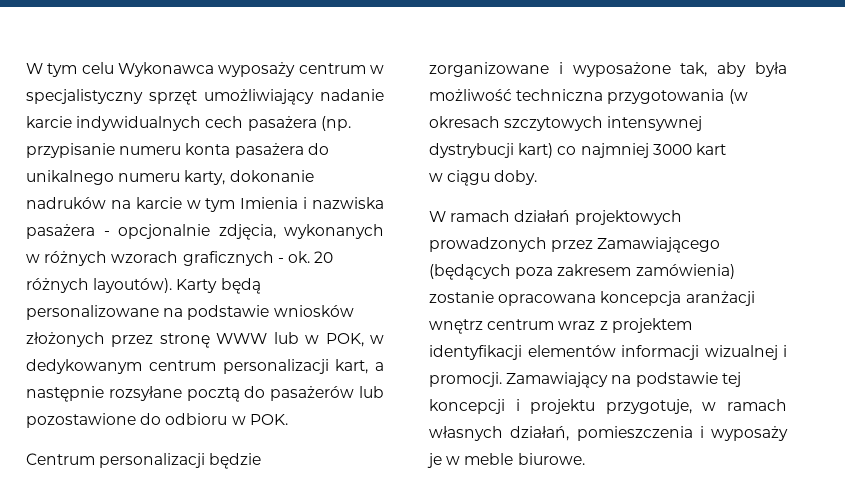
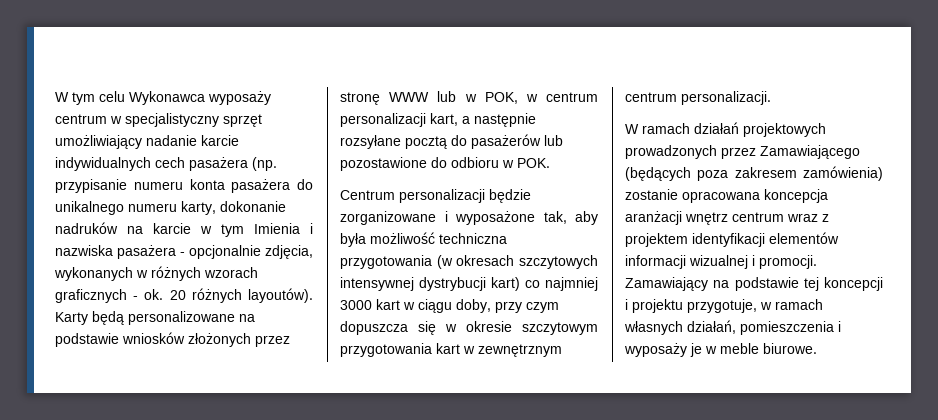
- Karty będą personalizowane na podstawie wniosków złożonych przez stronę WWW lub w POK, w dedykowanym centrum personalizacji kart, a następnie rozsyłane pocztą do pasażerów lub pozostawione do odbioru w POK.
+ Karty będą personalizowane na podstawie wniosków złożonych przez stronę WWW lub w POK, w centrum personalizacji kart, a następnie rozsyłane pocztą do pasażerów lub pozostawione do odbioru w POK.
- Centrum personalizacji będzie zorganizowane i wyposażone tak, aby była możliwość techniczna przygotowania (w okresach szczytowych intensywnej dystrybucji kart) co najmniej 3000 kart
- w ciągu doby.
+ Centrum personalizacji będzie zorganizowane i wyposażone tak, aby była możliwość techniczna przygotowania (w okresach szczytowych intensywnej dystrybucji kart) co najmniej 3000 kart w ciągu doby, przy czym dopuszcza się w okresie szczytowym przygotowania kart w zewnętrznym centrum personalizacji.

########################################

Aim of the exercise: The lines above from the one containing "- Centrum personalizacji" through the one containing "- w ciągu doby." are to be set down exactly, and no others.

Written response:
- Centrum personalizacji będzie zorganizowane i wyposażone tak, aby była możliwość techniczna przygotowania (w okresach szczytowych intensywnej dystrybucji kart) co najmniej 3000 kart
- w ciągu doby.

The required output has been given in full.